What to do — When you transcribe the data below, reproduce every line exactly and leave each picture out.

[Source records]
━━━━━━━━
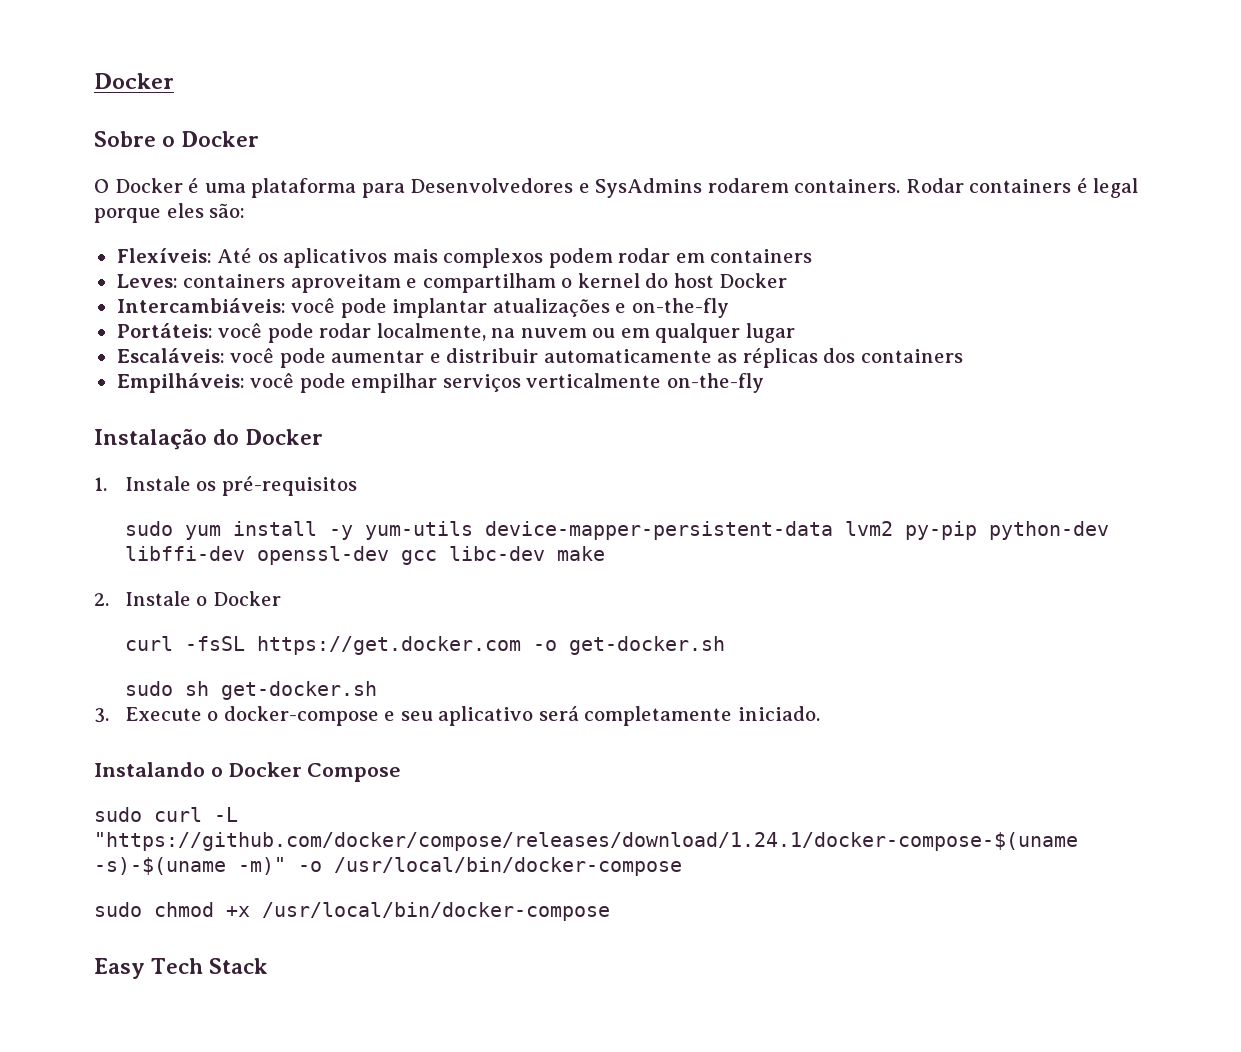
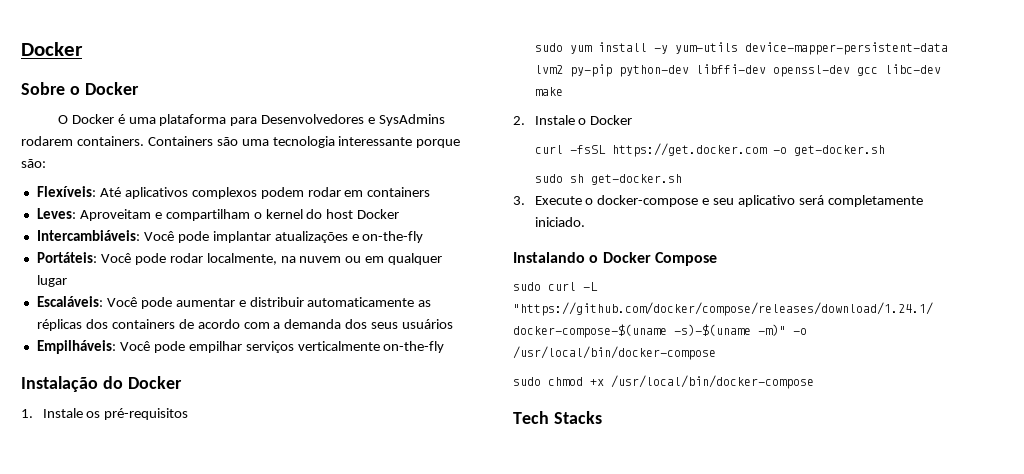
[905,178,1139,198] [94,203,204,223] Rodar containers é legal porque eles -> [147,136,461,148] Containers são uma tecnologia interessante porque
[257,248,438,268] os aplicativos mais -> [124,187,188,199] aplicativos
[183,274,401,293] containers aproveitam -> [79,209,151,221] Aproveitam
[291,298,336,313] você -> [143,231,174,241] Você
[218,323,263,338] você -> [100,253,131,263] Você
[230,348,275,363] você -> [106,297,137,307] Você
(963, 356) none -> [178,319,454,329] de acordo com a demanda dos seus usuários
[250,373,295,388] você -> [119,341,150,351] Você
[94,958,269,979] Easy Tech Stack -> [513,411,602,424] Tech Stacks

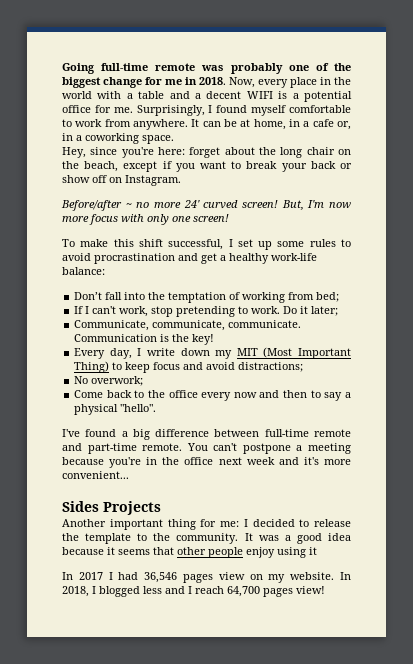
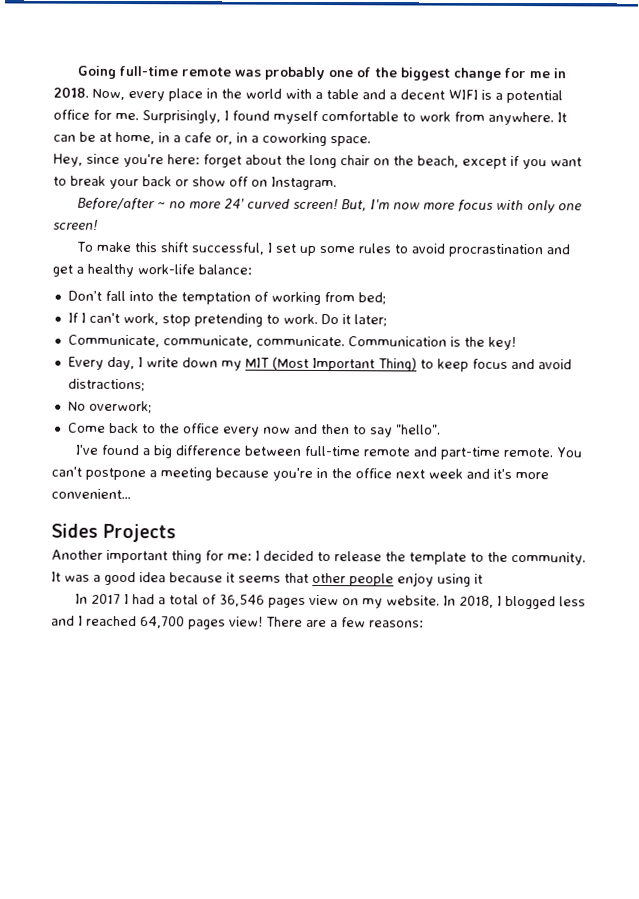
[345,392,351,398] [74,404,119,415] a physical -> (393, 432) none
(139, 576) none -> [157,594,217,605] a total of
[195,586,224,594] reach -> [86,615,137,627] reached
(325, 590) none -> [266,616,424,628] There are a few reasons:

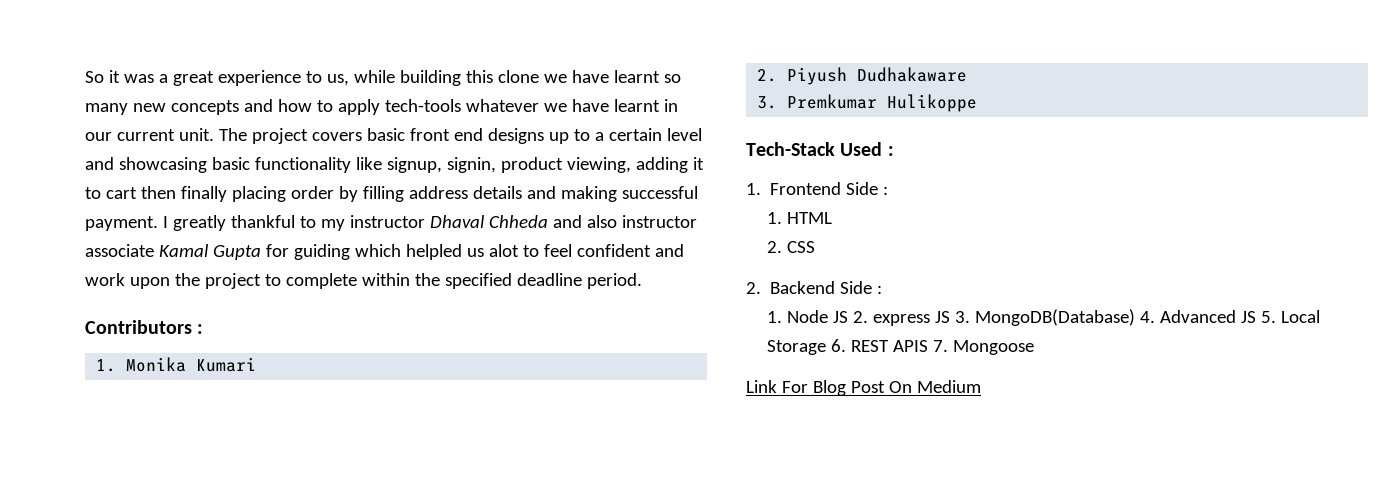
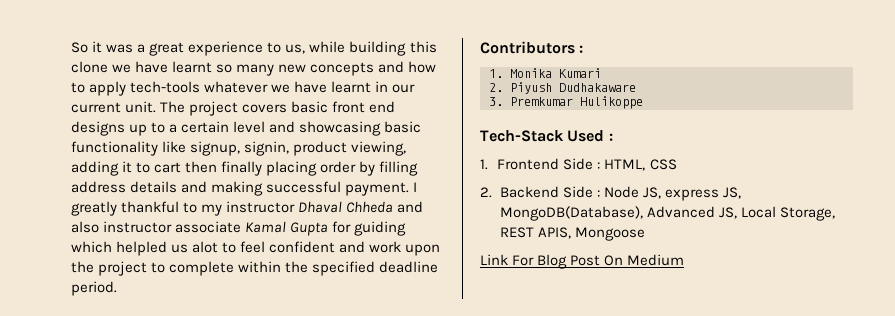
[766,212,832,224] [766,241,782,253] // 1. HTML // 2. -> [604,159,646,171] HTML,
[766,309,1320,326] [766,339,948,355] // 1. Node JS 2. express JS 3. MongoDB(Database) 4. Advanced JS 5. Local Storage 6. REST APIS 7. -> [603,186,741,201] [499,206,835,221] [499,227,571,239] Node JS, express JS, MongoDB(Database), Advanced JS, Local Storage, REST APIS,

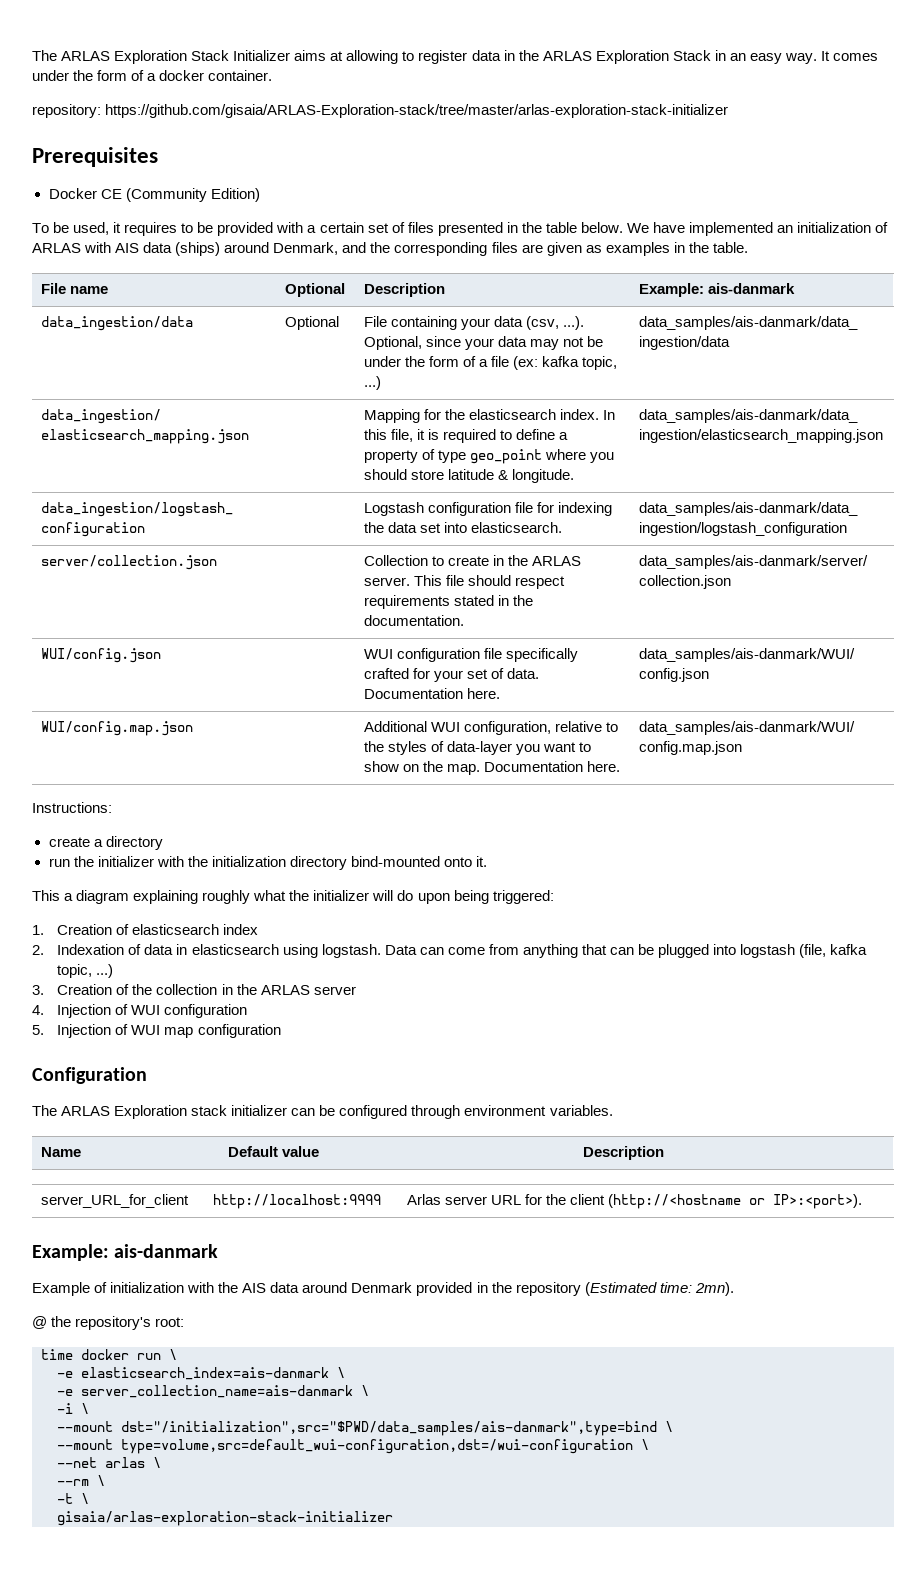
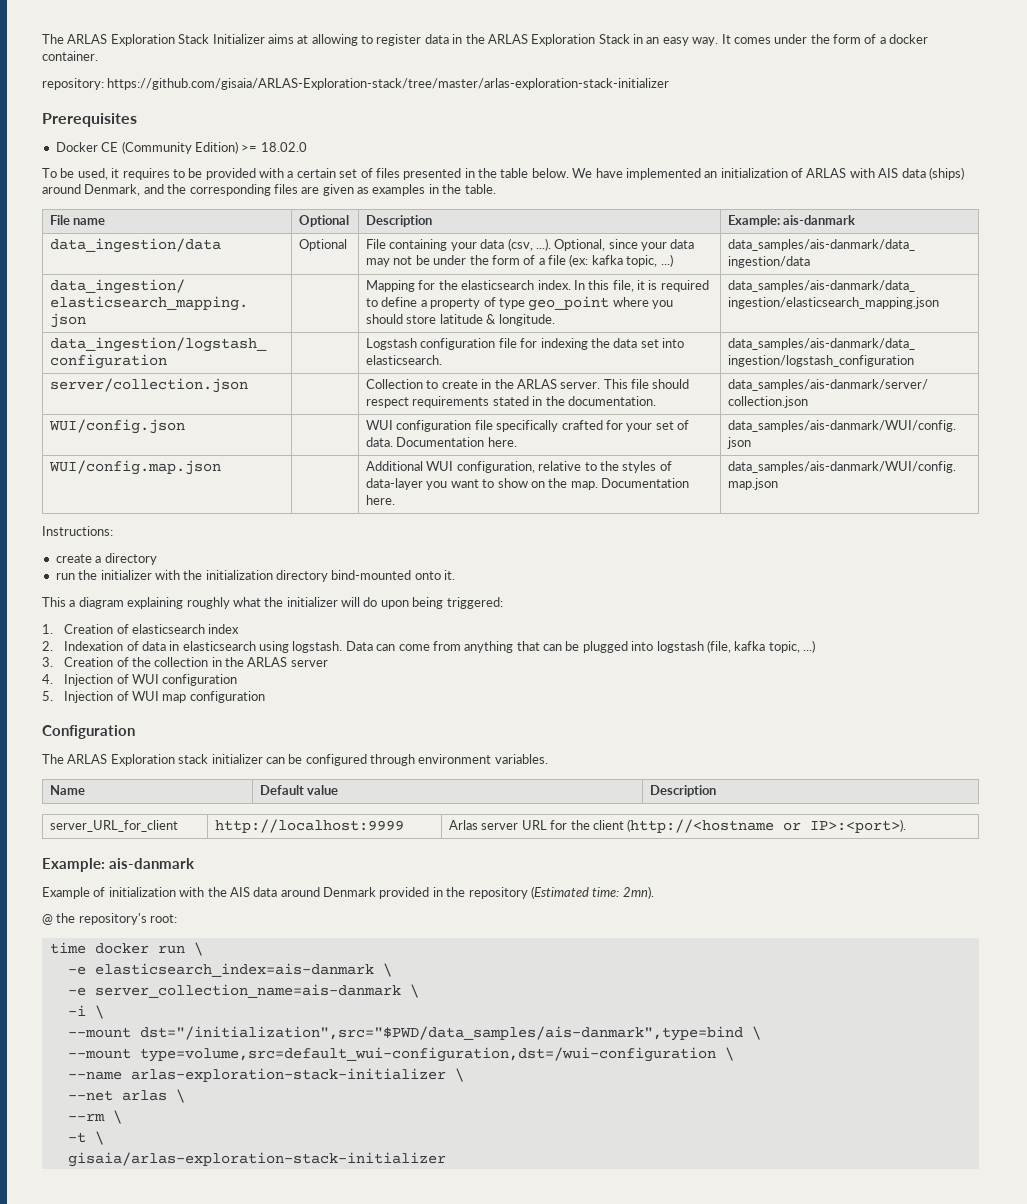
(260, 195) none -> [241,142,307,152] >= 18.02.0
(649, 1444) none -> [67,1068,464,1082] // --name arlas-exploration-stack-initializer \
━━━━━━━━
Result of this task —
[905,178,1139,198] [94,203,204,223] Rodar containers é legal porque eles -> [147,136,461,148] Containers são uma tecnologia interessante porque
[257,248,438,268] os aplicativos mais -> [124,187,188,199] aplicativos
[183,274,401,293] containers aproveitam -> [79,209,151,221] Aproveitam
[291,298,336,313] você -> [143,231,174,241] Você
[218,323,263,338] você -> [100,253,131,263] Você
[230,348,275,363] você -> [106,297,137,307] Você
(963, 356) none -> [178,319,454,329] de acordo com a demanda dos seus usuários
[250,373,295,388] você -> [119,341,150,351] Você
[94,958,269,979] Easy Tech Stack -> [513,411,602,424] Tech Stacks

[345,392,351,398] [74,404,119,415] a physical -> (393, 432) none
(139, 576) none -> [157,594,217,605] a total of
[195,586,224,594] reach -> [86,615,137,627] reached
(325, 590) none -> [266,616,424,628] There are a few reasons:

[766,212,832,224] [766,241,782,253] // 1. HTML // 2. -> [604,159,646,171] HTML,
[766,309,1320,326] [766,339,948,355] // 1. Node JS 2. express JS 3. MongoDB(Database) 4. Advanced JS 5. Local Storage 6. REST APIS 7. -> [603,186,741,201] [499,206,835,221] [499,227,571,239] Node JS, express JS, MongoDB(Database), Advanced JS, Local Storage, REST APIS,

(260, 195) none -> [241,142,307,152] >= 18.02.0
(649, 1444) none -> [67,1068,464,1082] // --name arlas-exploration-stack-initializer \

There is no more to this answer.